Análise: A violência contra a mulher em contundente encenação


Espetáculo 'Neste Mundo Louco, Nesta Noite Brilhante', de Silvia Gomez, traz atual olhar sobre os casos de feminicídio

Por Maria Eugenia de Menezes

Já se fala em uma primavera feminina no teatro – tamanha é a quantidade de produções em que as mulheres passaram a ocupar funções proeminentes ou a tematizar seus conflitos e problemas. Se é esse o espírito, Neste Mundo Louco, Nesta Noite Brilhante nasceu sintonizado com o seu tempo. O espetáculo do Grupo 3 de Teatro, protagonizado por Débora Falabella e Yara de Novaes, trata da violência que atinge milhões de brasileiras. No País, o número de homicídios cai; a cifra de feminicídios só aumenta. Mas o atrativo maior dessa peça não está propriamente no mote de sua dramaturgia, mas em sua estrutura. Tão importante quanto o que se diz, é como se diz. 

É constante no percurso dessa companhia, que tem raízes em Belo Horizonte, a busca por um diálogo direto com o público. 

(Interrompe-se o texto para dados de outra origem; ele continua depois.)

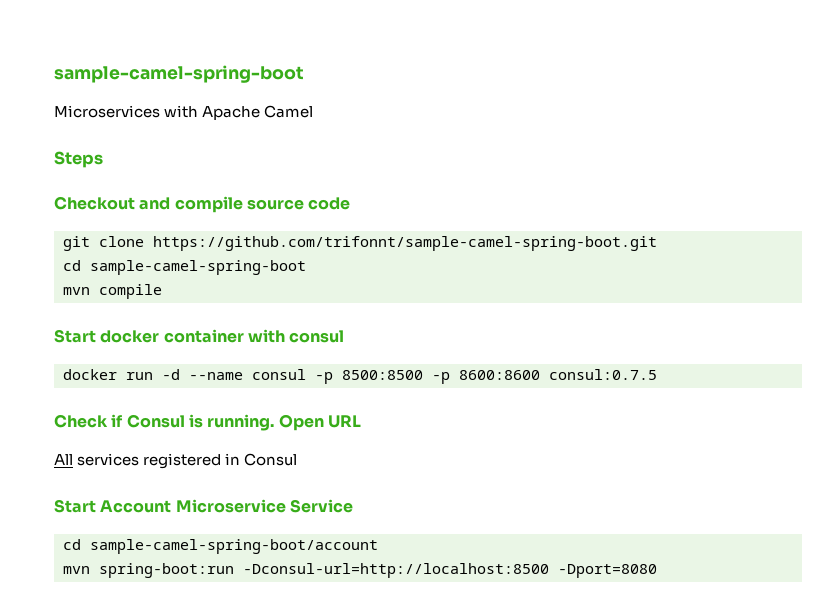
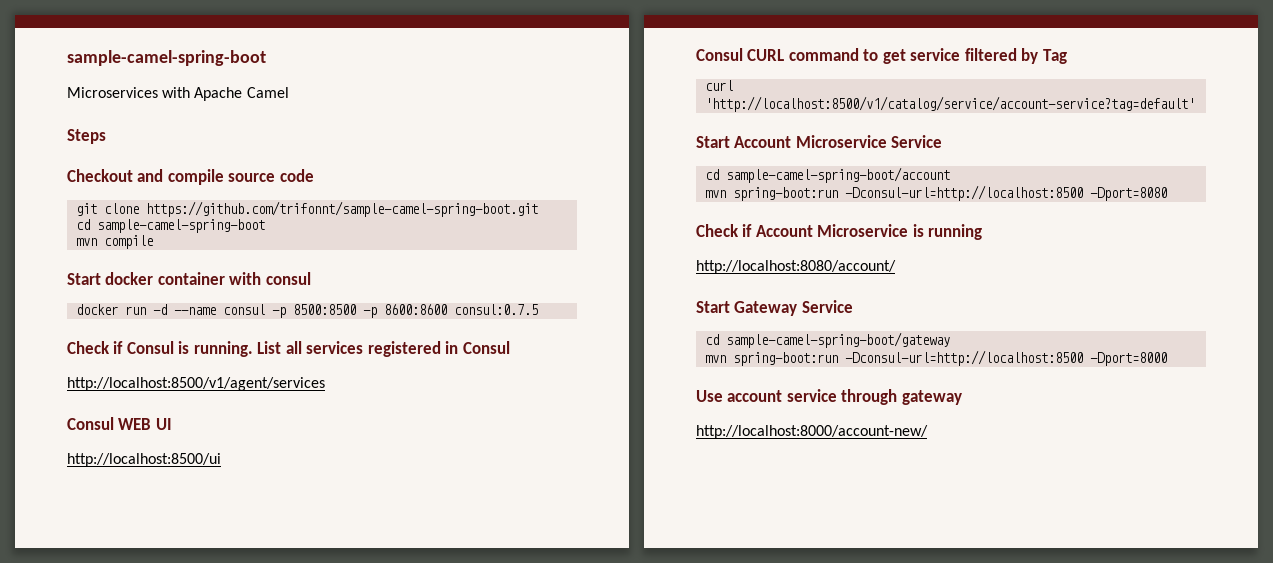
[278,414,361,431] [54,454,73,465] Open URL // All -> [257,341,302,354] List all
(298, 459) none -> [67,377,325,391] [67,417,172,430] [67,453,221,467] [696,48,1067,64] [705,80,734,91] [705,96,1196,112] // http://localhost:8500/v1/agent/services // Consul WEB UI // http://localhost:8500/ui // Consul CURL command to get service filtered by Tag // curl 'http://localhost:8500/v1/catalog/service/account-service?tag=default'
(657, 571) none -> [696,224,983,240] [696,260,896,274] [696,300,853,316] [705,332,951,348] [705,350,1168,366] [696,389,962,405] [696,425,928,439] // Check if Account Microservice is running // http://localhost:8080/account/ // Start Gateway Service // cd sample-camel-spring-boot/gateway // mvn spring-boot:run -Dconsul-url=http://localhost:8500 -Dport=8000 // Use account service through gateway // http://localhost:8000/account-new/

Eles já se ocuparam das perversas relações de trabalho, em Contrações (2013) e do fosso geracional entre pais e filhos, em Love, Love, Love (2017). Varia sempre o diretor escolhido para cada uma dessas criações – no caso de Neste Mundo Louco, Nesta Noite Brilhante é Gabriel Paiva, um dos integrantes do Grupo 3. O que não se altera e vai sendo refinado a cada nova criação é uma mirada que extravasa o realismo – por mais que o assunto tratado tenha lastro no real – e investe em doses de humor ácido e em certa atmosfera de absurdo.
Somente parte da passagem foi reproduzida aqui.